Human Oversight-by-Design for Accessible Generative IUIs
Blessing Jerry, Lourdes Moreno, Paloma Martínez
TL;DR
The paper tackles the challenge of reliable human oversight in generative IUIs used in high-stakes settings by proposing an oversight-by-design architecture that embeds HITL and HOTL across the generation, evaluation, and governance stages. It details a model-based, end-to-end pipeline with SysML v2 traceability, standards-aligned templates, and structured risk signals that trigger mandatory human review when thresholds are violated or uncertainty is high. A healthcare communication use case grounds the approach, demonstrating how escalation-driven governance, auditable logs, and systematic feedback can enable scalable, verifiable oversight without sacrificing efficiency. The work emphasizes accessibility and plain-language presentation as both a quality and compliance criterion and a prerequisite for effective oversight, with the ultimate aim of safer, more trustworthy AI-assisted decision processes in high-stakes contexts.
Abstract
LLM-generated interfaces are increasingly used in high-consequence workflows (e.g., healthcare communication), where how information is presented can impact downstream actions. These interfaces and their content support human interaction with AI-assisted decision-making and communication processes and should remain accessible and usable for people with disabilities. Accessible plain-language interfaces serve as an enabling infrastructure for meaningful human oversight. In these contexts, ethical and trustworthiness risks, including hallucinations, semantic distortion, bias, and accessibility barriers, can undermine reliability and limit users' ability to understand, monitor, and intervene in AI-supported processes. Yet, in practice, oversight is often treated as a downstream check, without clear rules for when human intervention is required or who is accountable.
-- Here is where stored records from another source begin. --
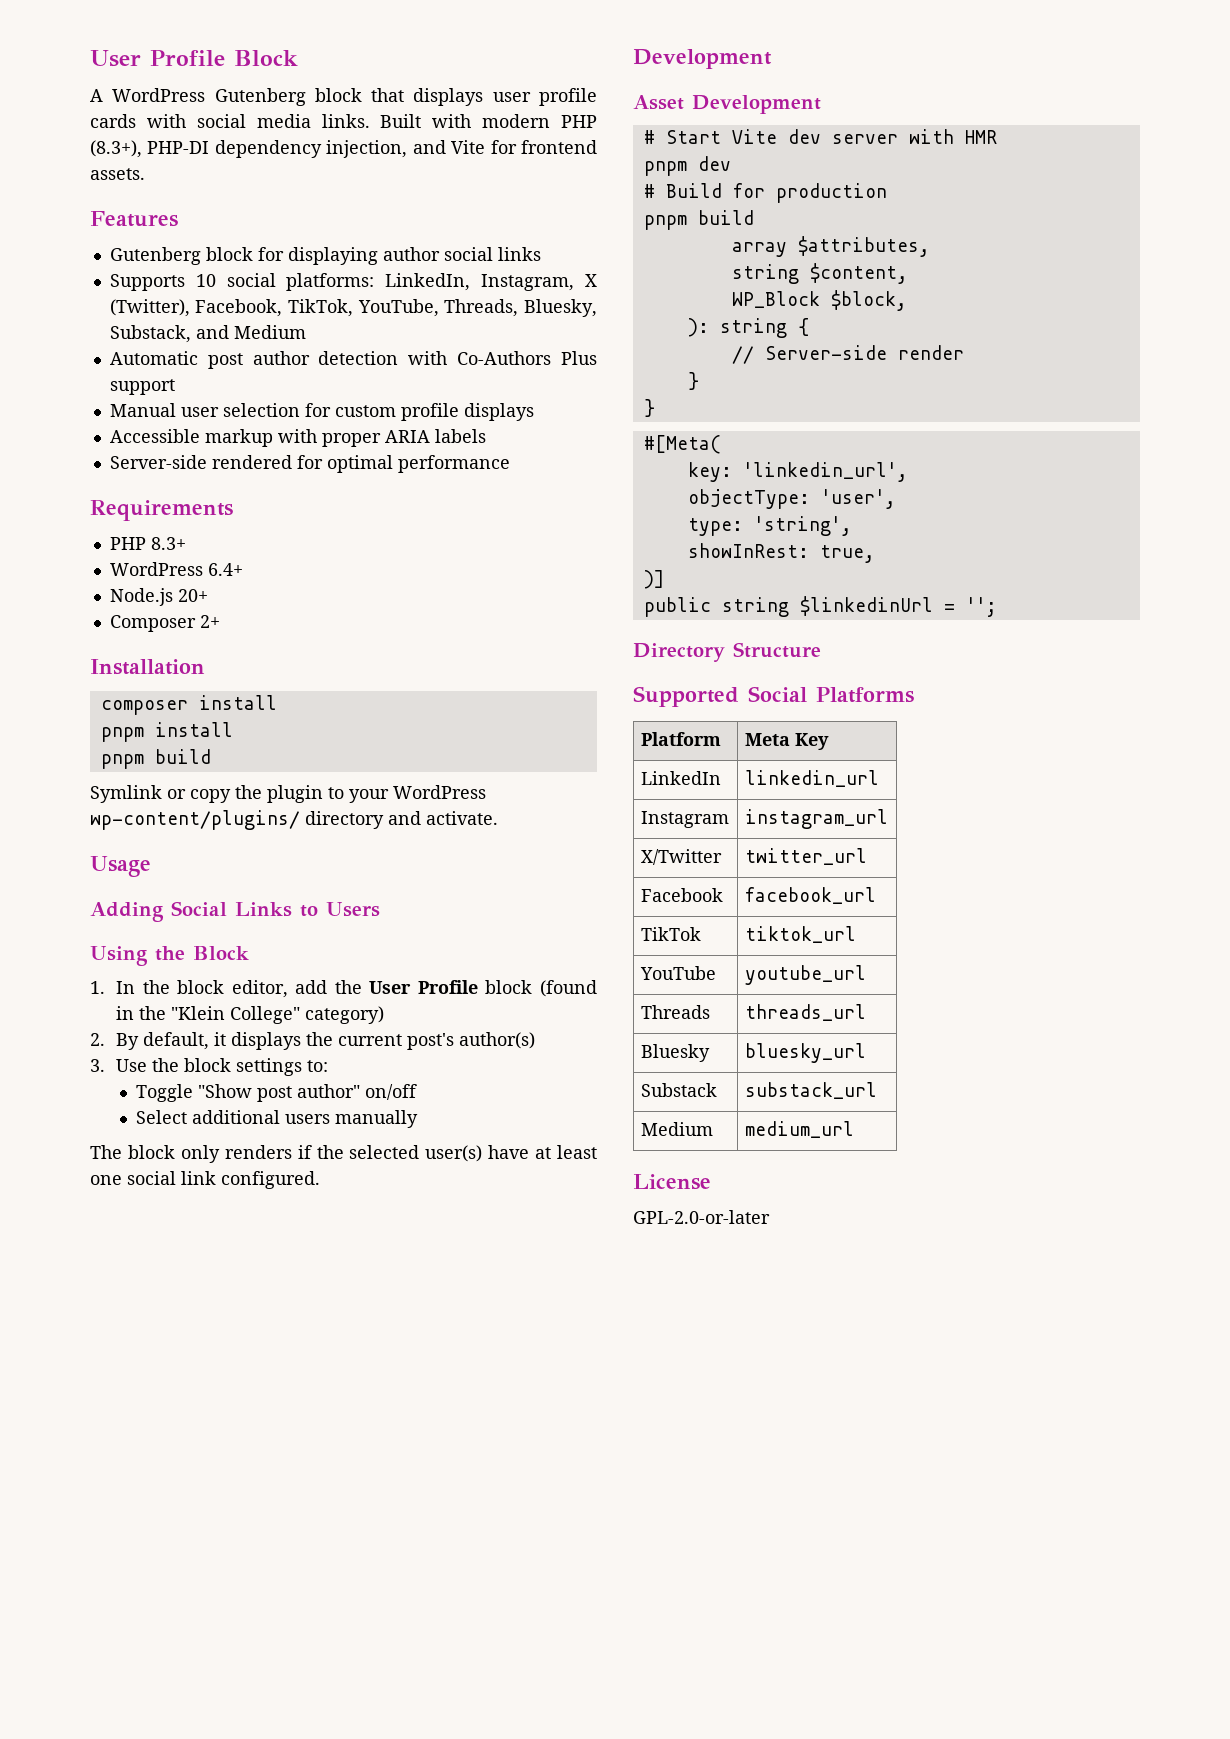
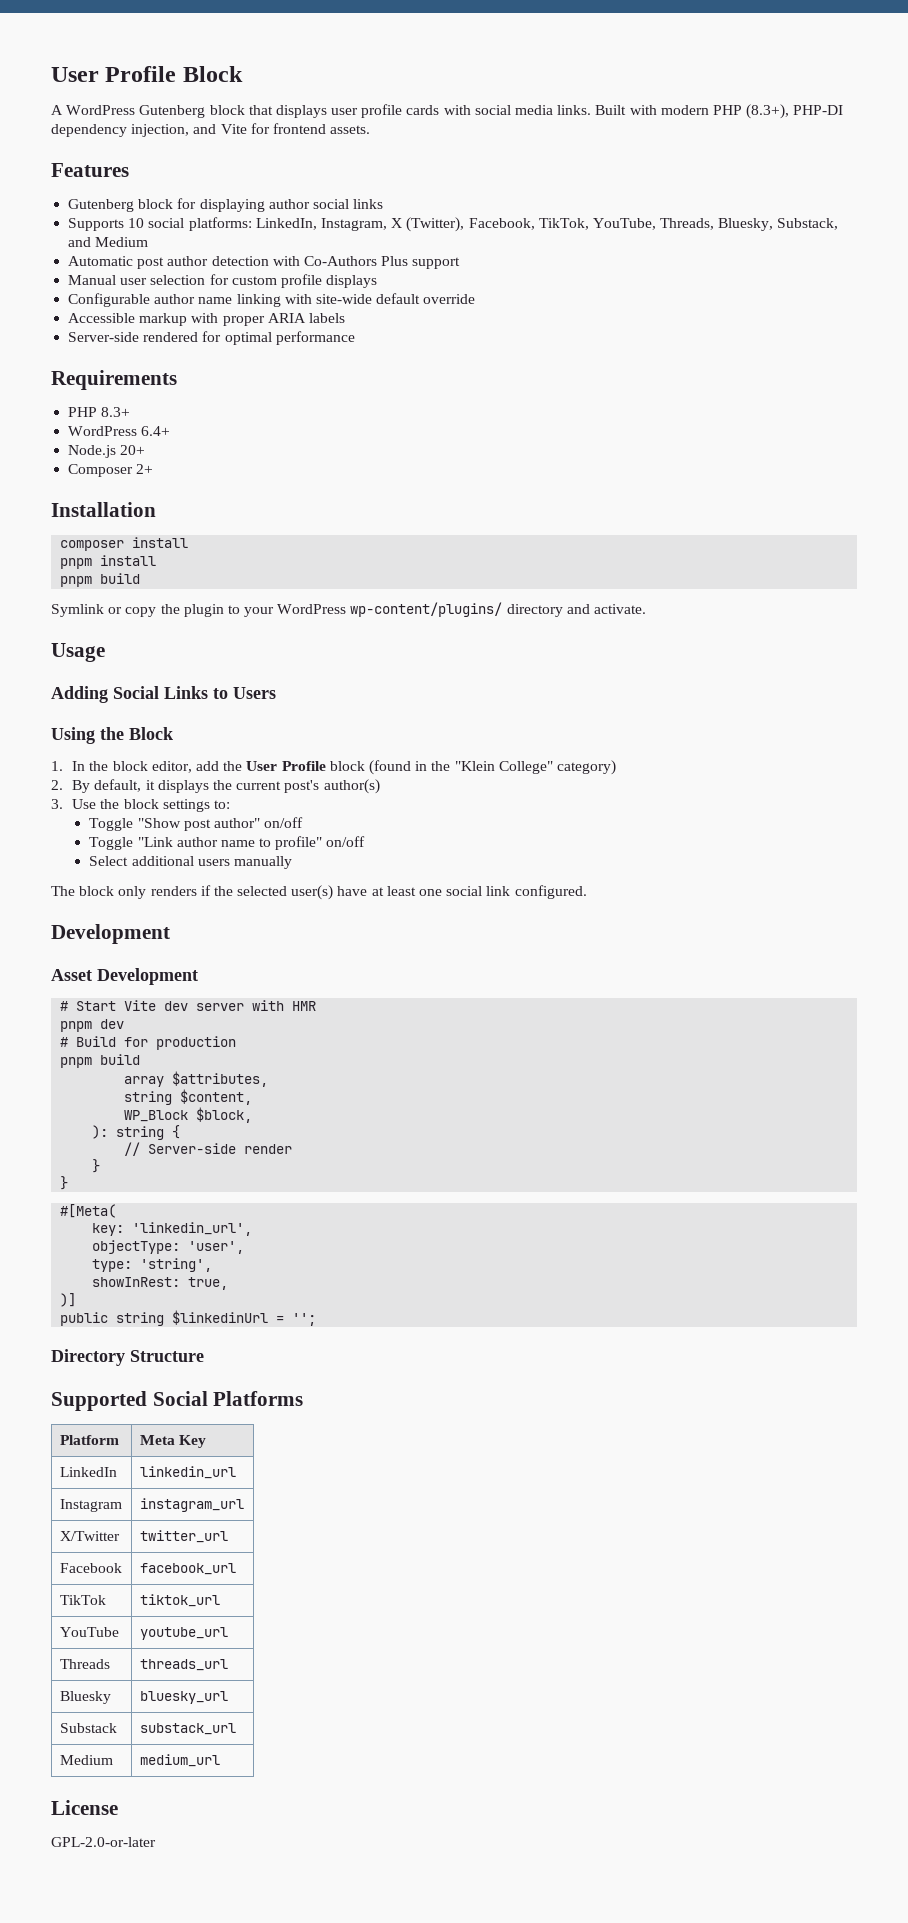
+ Configurable author name linking with site-wide default override
+ Toggle "Link author name to profile" on/off

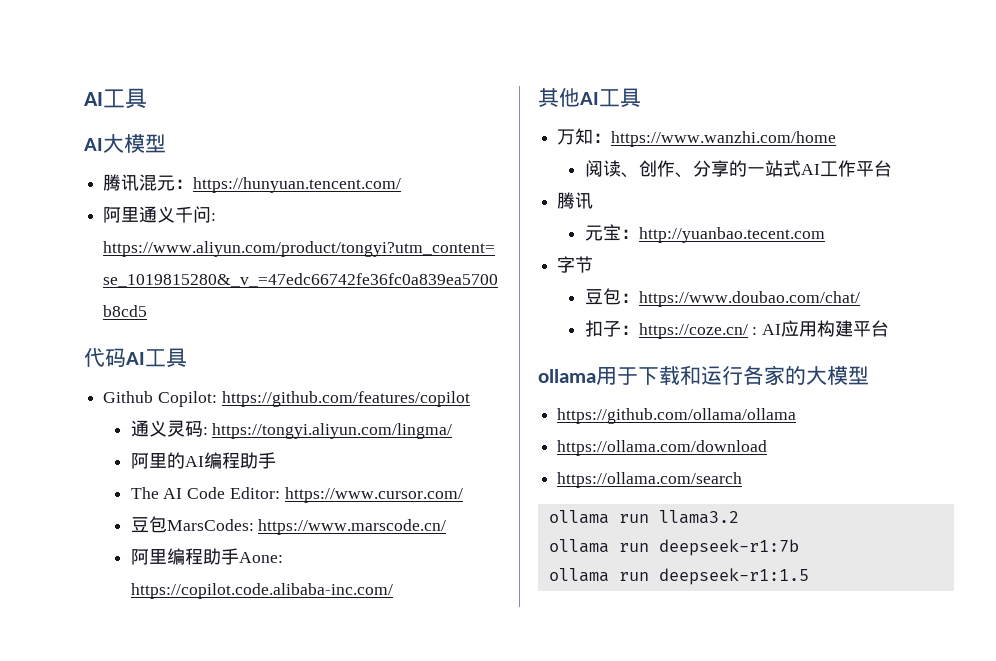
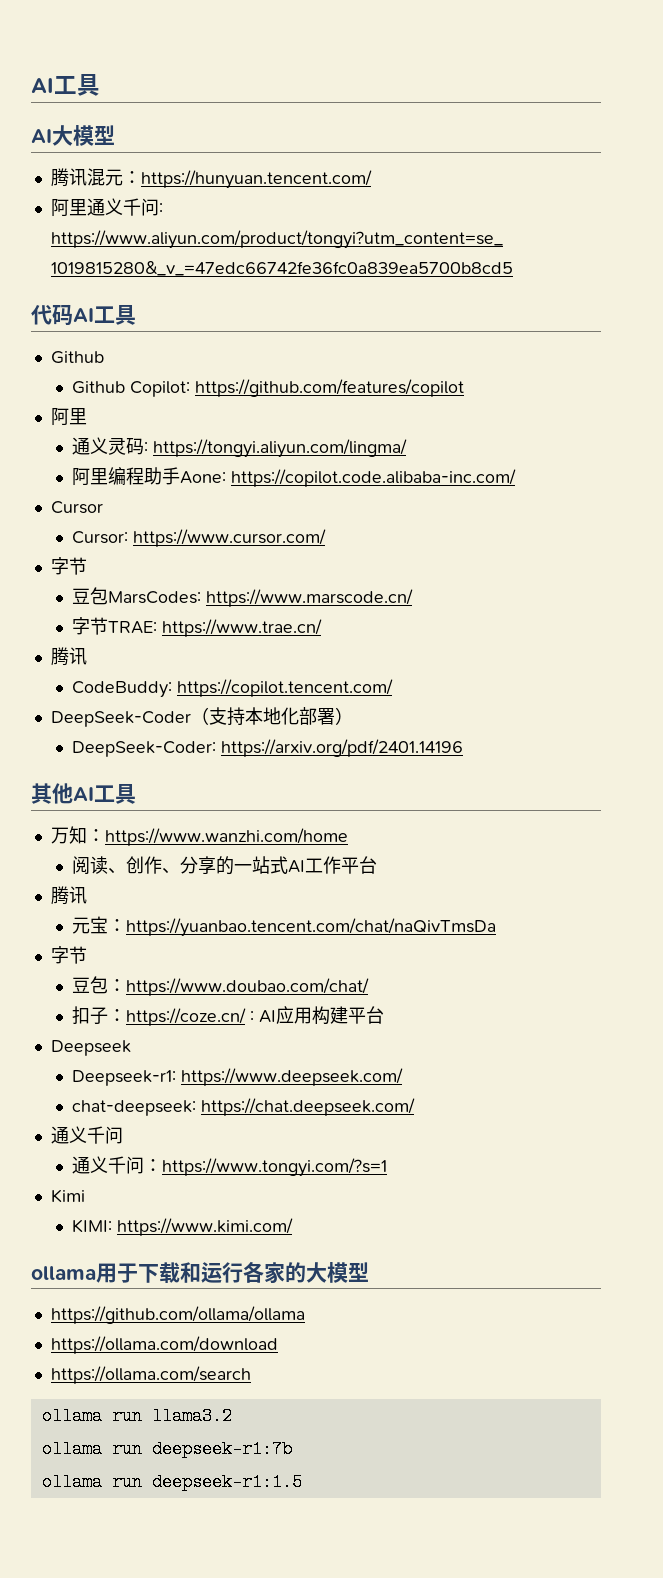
  代码AI工具
+ Github
  Github Copilot: https://github.com/features/copilot
+ 阿里
- 阿里的AI编程助手
- The AI Code Editor: https://www.cursor.com/
+ 阿里编程助手Aone: https://copilot.code.alibaba-inc.com/
+ Cursor
+ Cursor: https://www.cursor.com/
+ 字节
- 阿里编程助手Aone: https://copilot.code.alibaba-inc.com/
+ 字节TRAE: https://www.trae.cn/
+ 腾讯
+ CodeBuddy: https://copilot.tencent.com/
+ DeepSeek-Coder（支持本地化部署）
+ DeepSeek-Coder: https://arxiv.org/pdf/2401.14196
- 元宝：http://yuanbao.tecent.com
+ 元宝：https://yuanbao.tencent.com/chat/naQivTmsDa
+ Deepseek
+ Deepseek-r1: https://www.deepseek.com/
+ chat-deepseek: https://chat.deepseek.com/
+ 通义千问
+ 通义千问：https://www.tongyi.com/?s=1
+ Kimi
+ KIMI: https://www.kimi.com/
We propose oversight-by-design: embedding human judgment across the pipeline as an architectural commitment, implemented via escalation policies and explicit UI controls for risk signalling and intervention. Automated checks flag risk in generated UI communication that supports high-stakes workflows (e.g., readability, semantic fidelity, factual consistency, and standards-based accessibility constraints) and escalate to mandatory Human-in-the-Loop (HITL) review before release when thresholds are violated, or uncertainty is high. Human-on-the-Loop (HOTL) supervision monitors system-level signals over time (alerts, escalation rates, and compliance evidence) to tune policies and detect drift. Structured review feedback is translated into governance actions (rule and prompt updates, threshold calibration, and traceable audit logs), enabling scalable intervention and verifiable oversight for generative UI systems that support high-stakes workflows.